HOW TO COMPLETE THIS TASK: In the listing that follows, the range to quote begins at the line that has "distribution in Bellefontaine" and ends after the line that has "mg O2 g-1 dry soil."; quote it verbatim and add nothing.

MATERIAL PROVIDED:
#####

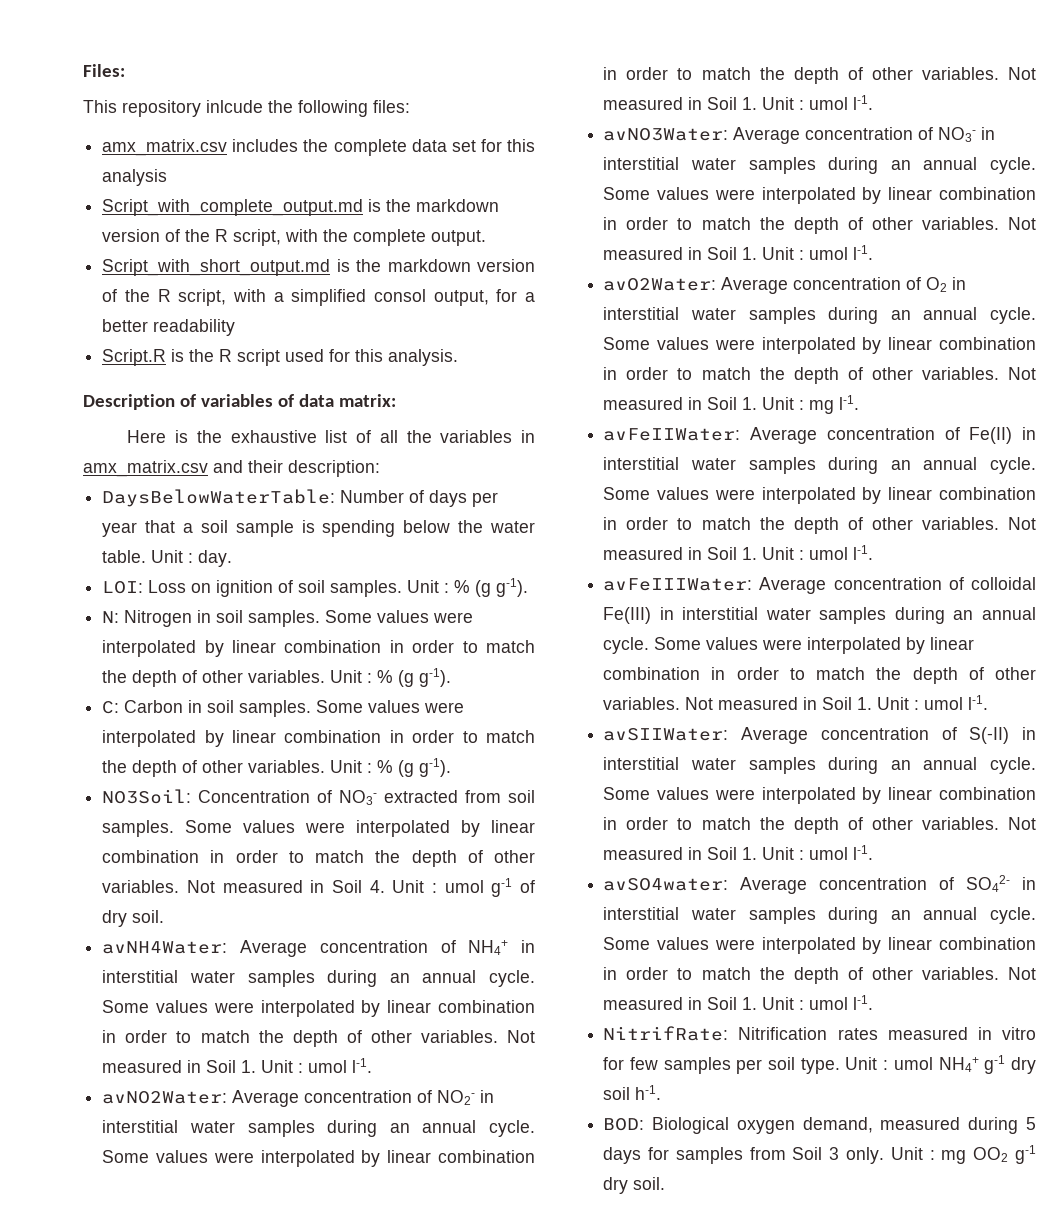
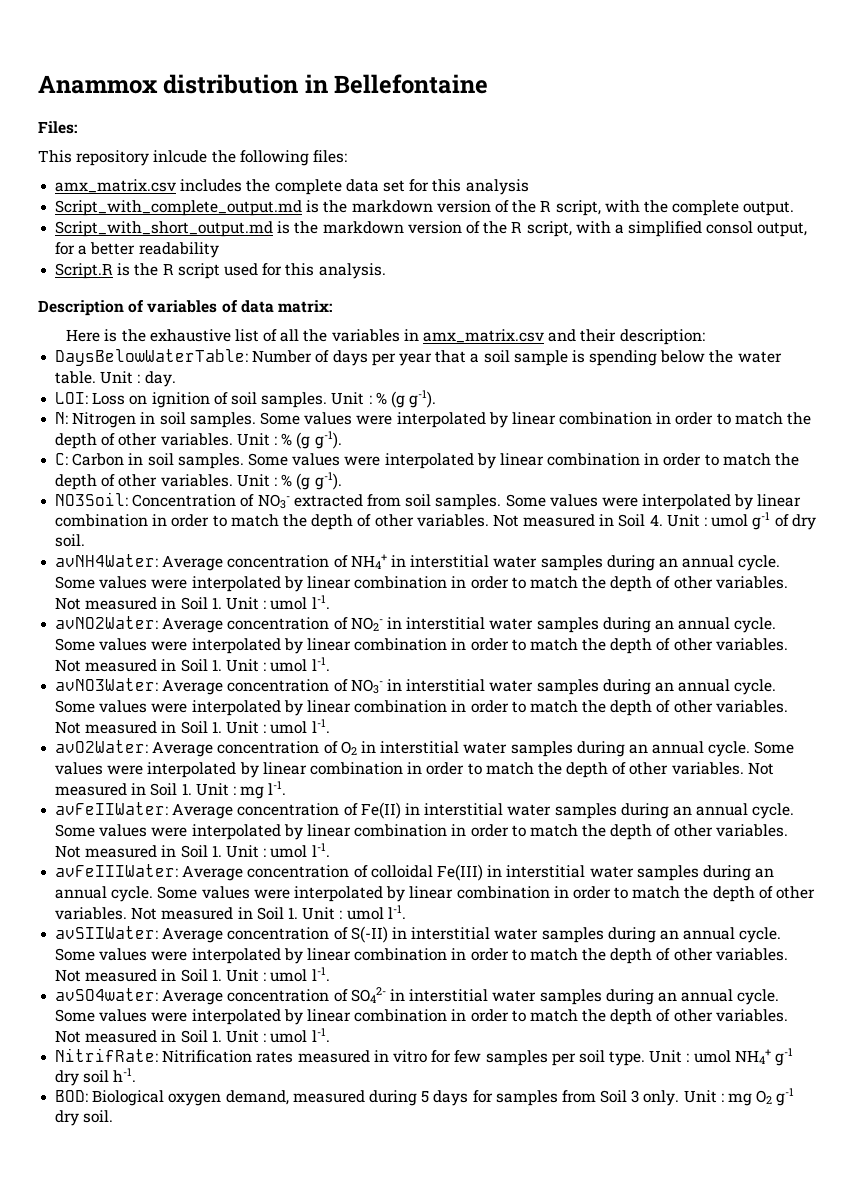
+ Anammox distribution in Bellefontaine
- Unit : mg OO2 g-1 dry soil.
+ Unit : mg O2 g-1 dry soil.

#####

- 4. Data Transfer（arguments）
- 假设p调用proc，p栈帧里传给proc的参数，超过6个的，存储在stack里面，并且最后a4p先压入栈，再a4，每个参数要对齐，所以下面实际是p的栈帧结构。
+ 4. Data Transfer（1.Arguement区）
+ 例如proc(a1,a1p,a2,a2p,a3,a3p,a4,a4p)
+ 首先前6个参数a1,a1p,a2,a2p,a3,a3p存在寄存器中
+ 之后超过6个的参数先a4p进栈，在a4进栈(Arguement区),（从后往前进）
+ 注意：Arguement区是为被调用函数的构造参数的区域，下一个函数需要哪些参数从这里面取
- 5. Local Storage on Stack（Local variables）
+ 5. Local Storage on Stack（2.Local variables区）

#####

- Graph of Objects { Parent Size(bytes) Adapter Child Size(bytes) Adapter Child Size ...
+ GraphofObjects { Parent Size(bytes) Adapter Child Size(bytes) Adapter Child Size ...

#####

ANSWER BELOW:
+ Anammox distribution in Bellefontaine
- Unit : mg OO2 g-1 dry soil.
+ Unit : mg O2 g-1 dry soil.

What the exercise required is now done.